If you can lay your hands on it, the June 1995 MR has an article about using Excel to create a timetable and string diagrams.

Nick

That’s the way Excel normally plots things. However, you can use the “Scatter Diagram” option in the graph choices to actually use the X-axis values. Otherwise it will assume that the X-axis items are evenly spaced and monotonically increasing.

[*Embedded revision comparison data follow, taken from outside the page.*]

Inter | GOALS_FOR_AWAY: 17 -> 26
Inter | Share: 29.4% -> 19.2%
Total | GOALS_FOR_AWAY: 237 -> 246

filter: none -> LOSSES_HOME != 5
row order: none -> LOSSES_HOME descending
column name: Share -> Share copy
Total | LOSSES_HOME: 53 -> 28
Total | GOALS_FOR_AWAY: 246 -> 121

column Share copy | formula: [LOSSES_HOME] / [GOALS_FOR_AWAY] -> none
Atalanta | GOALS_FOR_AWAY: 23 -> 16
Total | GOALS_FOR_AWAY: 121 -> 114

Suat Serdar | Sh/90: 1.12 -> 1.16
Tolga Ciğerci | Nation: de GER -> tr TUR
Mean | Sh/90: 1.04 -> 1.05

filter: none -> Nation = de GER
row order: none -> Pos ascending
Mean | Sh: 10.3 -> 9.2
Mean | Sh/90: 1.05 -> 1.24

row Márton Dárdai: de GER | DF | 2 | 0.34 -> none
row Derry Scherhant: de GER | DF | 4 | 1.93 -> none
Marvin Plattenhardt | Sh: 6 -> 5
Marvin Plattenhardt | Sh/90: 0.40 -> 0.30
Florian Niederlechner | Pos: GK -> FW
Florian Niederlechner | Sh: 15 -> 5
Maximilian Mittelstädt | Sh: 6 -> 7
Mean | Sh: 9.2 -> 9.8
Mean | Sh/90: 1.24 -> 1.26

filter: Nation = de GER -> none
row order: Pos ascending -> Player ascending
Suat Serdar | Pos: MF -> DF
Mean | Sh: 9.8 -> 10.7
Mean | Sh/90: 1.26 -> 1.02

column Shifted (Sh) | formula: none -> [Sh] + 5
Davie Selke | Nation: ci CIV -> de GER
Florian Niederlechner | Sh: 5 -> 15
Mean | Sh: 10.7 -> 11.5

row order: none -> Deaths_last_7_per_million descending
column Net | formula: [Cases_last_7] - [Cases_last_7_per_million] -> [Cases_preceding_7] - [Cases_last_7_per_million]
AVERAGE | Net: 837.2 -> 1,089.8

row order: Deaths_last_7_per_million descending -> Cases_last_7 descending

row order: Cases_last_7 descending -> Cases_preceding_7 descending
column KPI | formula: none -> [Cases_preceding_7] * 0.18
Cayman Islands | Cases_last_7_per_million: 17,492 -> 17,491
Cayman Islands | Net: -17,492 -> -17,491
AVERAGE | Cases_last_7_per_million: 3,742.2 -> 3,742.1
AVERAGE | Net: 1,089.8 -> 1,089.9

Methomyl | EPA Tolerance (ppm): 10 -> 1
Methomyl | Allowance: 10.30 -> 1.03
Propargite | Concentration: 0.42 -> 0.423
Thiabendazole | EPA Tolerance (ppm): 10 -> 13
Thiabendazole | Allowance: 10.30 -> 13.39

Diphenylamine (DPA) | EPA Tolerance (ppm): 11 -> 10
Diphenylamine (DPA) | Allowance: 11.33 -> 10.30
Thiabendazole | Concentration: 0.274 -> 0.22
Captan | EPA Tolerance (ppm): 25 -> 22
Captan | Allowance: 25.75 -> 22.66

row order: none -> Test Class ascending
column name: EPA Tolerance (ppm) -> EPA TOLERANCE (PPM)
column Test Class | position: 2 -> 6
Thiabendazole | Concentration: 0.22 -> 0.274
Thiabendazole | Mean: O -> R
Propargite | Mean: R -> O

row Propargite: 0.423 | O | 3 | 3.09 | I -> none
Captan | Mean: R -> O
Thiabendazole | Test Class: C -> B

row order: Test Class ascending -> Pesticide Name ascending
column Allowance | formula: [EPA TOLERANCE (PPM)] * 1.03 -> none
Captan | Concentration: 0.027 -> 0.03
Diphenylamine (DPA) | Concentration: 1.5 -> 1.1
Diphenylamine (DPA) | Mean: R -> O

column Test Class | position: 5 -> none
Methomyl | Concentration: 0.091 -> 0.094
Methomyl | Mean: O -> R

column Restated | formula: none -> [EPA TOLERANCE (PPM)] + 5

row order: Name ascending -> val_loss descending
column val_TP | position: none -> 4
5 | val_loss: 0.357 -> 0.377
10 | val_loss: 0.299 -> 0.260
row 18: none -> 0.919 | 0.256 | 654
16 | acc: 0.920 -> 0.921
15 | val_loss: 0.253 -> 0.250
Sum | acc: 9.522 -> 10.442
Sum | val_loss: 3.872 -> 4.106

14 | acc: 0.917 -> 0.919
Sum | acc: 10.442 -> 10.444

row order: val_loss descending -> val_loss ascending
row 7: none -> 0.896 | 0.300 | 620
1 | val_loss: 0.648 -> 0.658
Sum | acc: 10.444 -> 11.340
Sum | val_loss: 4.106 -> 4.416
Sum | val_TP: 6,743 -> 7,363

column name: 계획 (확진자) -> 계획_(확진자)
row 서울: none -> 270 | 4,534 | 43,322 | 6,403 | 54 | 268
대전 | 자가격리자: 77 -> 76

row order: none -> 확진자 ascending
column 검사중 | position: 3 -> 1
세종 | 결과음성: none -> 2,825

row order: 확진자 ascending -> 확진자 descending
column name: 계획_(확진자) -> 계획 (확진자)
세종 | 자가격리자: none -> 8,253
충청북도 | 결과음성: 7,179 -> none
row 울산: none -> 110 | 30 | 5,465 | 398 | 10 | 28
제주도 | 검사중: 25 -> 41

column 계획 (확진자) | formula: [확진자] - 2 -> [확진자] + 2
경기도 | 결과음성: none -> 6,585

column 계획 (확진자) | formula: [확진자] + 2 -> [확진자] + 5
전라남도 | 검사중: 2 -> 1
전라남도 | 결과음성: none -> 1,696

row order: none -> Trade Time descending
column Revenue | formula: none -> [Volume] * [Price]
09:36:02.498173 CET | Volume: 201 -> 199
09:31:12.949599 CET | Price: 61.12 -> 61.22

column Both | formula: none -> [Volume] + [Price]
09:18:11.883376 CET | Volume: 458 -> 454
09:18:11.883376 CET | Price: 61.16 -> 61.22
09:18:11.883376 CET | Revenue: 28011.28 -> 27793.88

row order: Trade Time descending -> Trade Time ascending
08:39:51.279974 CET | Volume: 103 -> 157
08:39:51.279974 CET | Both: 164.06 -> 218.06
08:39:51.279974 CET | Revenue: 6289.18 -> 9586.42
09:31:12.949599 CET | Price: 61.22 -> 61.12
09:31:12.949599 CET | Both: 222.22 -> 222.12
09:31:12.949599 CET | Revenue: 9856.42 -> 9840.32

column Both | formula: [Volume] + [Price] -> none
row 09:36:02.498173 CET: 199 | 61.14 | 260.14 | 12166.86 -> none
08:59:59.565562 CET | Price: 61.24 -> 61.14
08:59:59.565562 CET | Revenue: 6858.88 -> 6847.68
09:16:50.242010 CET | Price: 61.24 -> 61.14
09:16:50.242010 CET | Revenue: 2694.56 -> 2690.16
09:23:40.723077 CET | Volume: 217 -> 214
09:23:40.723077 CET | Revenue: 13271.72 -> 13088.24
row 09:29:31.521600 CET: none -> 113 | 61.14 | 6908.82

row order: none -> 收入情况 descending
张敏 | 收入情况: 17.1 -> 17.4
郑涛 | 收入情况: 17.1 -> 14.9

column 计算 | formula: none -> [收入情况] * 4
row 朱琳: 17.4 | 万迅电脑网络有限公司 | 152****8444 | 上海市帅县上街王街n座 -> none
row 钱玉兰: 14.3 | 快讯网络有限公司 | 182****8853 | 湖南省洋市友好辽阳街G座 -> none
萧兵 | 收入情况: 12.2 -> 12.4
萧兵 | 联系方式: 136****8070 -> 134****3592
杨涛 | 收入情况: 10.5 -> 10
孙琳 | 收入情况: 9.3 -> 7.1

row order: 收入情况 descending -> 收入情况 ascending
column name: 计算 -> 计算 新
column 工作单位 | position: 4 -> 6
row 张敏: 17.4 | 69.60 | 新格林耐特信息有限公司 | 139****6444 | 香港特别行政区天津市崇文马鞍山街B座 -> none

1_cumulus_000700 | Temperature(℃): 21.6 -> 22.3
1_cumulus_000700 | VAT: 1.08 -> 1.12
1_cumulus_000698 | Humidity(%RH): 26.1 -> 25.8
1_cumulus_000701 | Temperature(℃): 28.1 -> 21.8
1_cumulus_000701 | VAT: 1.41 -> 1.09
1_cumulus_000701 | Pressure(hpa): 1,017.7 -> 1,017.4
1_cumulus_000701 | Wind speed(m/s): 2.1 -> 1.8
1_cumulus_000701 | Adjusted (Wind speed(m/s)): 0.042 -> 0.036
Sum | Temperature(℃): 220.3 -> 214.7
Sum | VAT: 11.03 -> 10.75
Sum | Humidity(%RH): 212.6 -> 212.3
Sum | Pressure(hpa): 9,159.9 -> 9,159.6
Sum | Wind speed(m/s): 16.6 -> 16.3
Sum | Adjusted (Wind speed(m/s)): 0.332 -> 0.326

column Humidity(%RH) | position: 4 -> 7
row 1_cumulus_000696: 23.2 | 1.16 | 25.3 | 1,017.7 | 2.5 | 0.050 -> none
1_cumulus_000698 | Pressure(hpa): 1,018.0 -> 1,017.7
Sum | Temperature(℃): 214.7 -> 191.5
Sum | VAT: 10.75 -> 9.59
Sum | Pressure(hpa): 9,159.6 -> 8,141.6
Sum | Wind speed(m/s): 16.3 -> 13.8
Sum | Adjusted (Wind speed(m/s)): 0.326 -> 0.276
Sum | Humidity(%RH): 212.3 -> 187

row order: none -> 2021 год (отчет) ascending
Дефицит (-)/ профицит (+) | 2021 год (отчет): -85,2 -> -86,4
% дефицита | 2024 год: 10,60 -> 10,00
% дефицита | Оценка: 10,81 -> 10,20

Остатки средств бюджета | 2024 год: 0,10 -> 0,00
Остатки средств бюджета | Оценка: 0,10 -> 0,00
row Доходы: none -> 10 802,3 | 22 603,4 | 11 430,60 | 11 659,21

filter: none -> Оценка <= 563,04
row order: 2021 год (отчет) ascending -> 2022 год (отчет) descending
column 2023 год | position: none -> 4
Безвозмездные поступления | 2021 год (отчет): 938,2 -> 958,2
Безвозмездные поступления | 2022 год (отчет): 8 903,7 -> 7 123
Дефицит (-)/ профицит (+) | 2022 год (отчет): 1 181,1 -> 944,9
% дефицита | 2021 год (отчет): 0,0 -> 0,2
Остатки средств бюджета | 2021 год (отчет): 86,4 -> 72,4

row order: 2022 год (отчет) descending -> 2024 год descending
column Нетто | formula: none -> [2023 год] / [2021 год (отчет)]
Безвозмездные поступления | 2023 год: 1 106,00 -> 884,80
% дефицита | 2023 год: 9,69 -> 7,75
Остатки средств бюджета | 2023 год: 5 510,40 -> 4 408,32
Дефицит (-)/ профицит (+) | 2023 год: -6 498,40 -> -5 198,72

True but using x,y charts introduces some new and different problems. For example when one wishes a train to change directions. This is easily fixed by having a completely different set of coordinates for each train. It doesn’t look pretty in the spreadsheet but if the only goal is to generate the string diagram that shouldn’t be an issue. Another problem with x,y charts is labeling the stations. Once again this can be overcome by overlaying a second line or bar chart on top of the x,y with the labels defined as the station names. I have never done an x.y chart with time as one of the coordinates. I have no idea what it will put as lables.

That brings up another consideration I haven’t seen anyone mention. If the time goes over noon or midnight something will have to be done to compensate for the new PM or day. Going to 24 hour designation would help if one is going to only run a single day schedule.

Have you had any luck? I’m trying to do the same thing with prototype schedules and the program won’t do it.

Have a good one.

Bill B

Anybody have any ideas for making string graphs using free download software? I’ve been trying to make graphs using MS Works Spreadsheet and come up with nothing.

Have a good one.

Bill B

I am no computor guru but don’t you need to introduce speed and disstance to put it all on a graph? Then after you graph all or some trains you could then put it into a sequential schedule. The graph will not be the finished product, correct?

Am I in left field here?

Miles and times with the train numbers as string lines on the graph.Yes,the graph is the finished product.Easy to do with paper and pen,but on the computer?[(-D]

Most people work out schedules for their MR,I’m trying to graph the trains operated by the real Great Northern to plot meets and such.

Disclaimer:freight trains of the 60’s onward didn’t operate on schedules.Even tho they had schedules published for freights in the Official Guide.

Have a good one.

Bill B

I’ve managed to create a schedules chart using Excel 2007.This program allows a user to save a copy as a Excel 1997-2003 compatable file.If anyone is interested in viewing or creating a chart for operations or just to view schedules as a chart as I did with the Great Northern November 1969 schedules,let me know.

Have a good one.

Bill B

As someone who used to program mainframe computers for a living, I can tell you something one of our IBM reps said to me that really stuck in my head. Computers are a great tool for doing one thing a million times. They are a lousy tool for doing a million things once. In other words, computers are ideal for doing repetitive tasks but require a great deal of up front programming time that only has a payoff if the final program is going to be used over and over again. Now we did most of our programming from scratch so it is a little different with packaged software such as Excel where the basic program has already been developed. Still, you should ask yourself a question. Could you create your string diagram with pencil and graph paper in less time than it is going to take you to figure out how to do it with Excel.